### Provided data
════════════════

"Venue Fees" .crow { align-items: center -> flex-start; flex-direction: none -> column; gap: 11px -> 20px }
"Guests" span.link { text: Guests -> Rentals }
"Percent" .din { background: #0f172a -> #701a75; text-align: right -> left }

════════════════

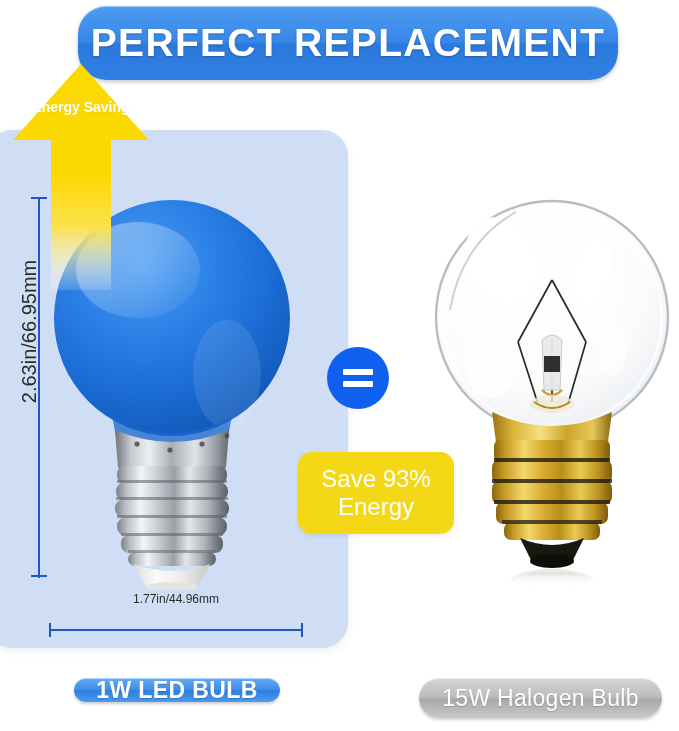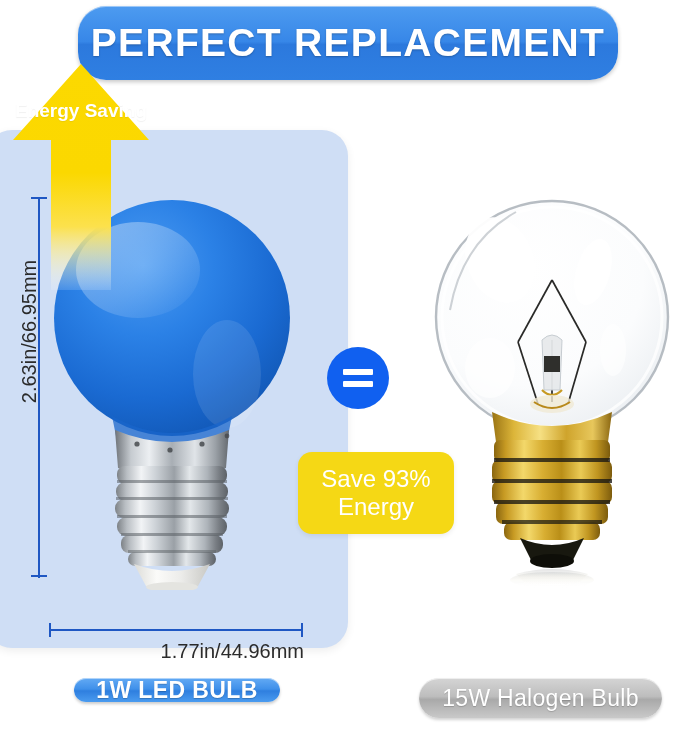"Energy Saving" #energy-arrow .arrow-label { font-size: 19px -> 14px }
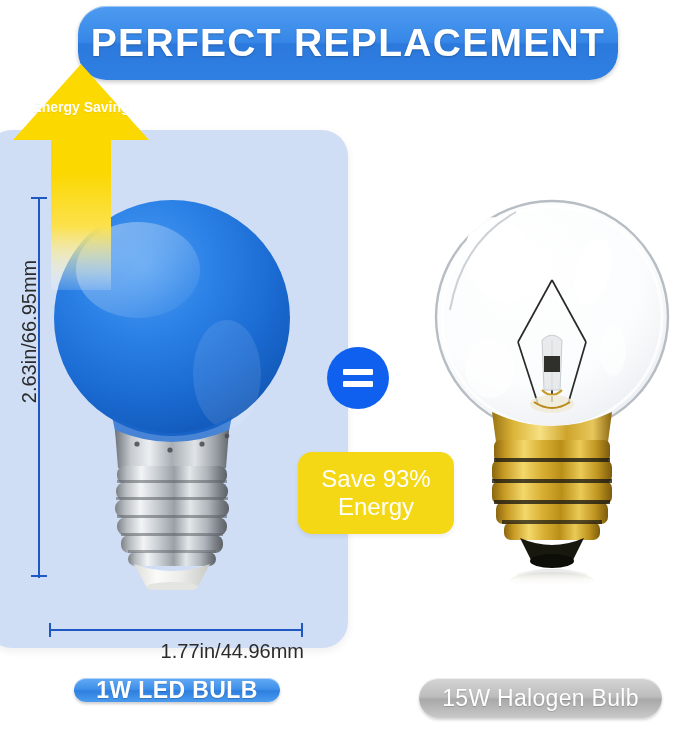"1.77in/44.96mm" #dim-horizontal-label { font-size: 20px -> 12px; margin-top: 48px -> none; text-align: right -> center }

════════════════

### Try it
Whatever else the listing above holds, retype exactly only the lines from the one containing "text: Guests ->" to the one containing "background: #0f172a ->", both ends kept.

### Answer box
"Guests" span.link { text: Guests -> Rentals }
"Percent" .din { background: #0f172a -> #701a75; text-align: right -> left }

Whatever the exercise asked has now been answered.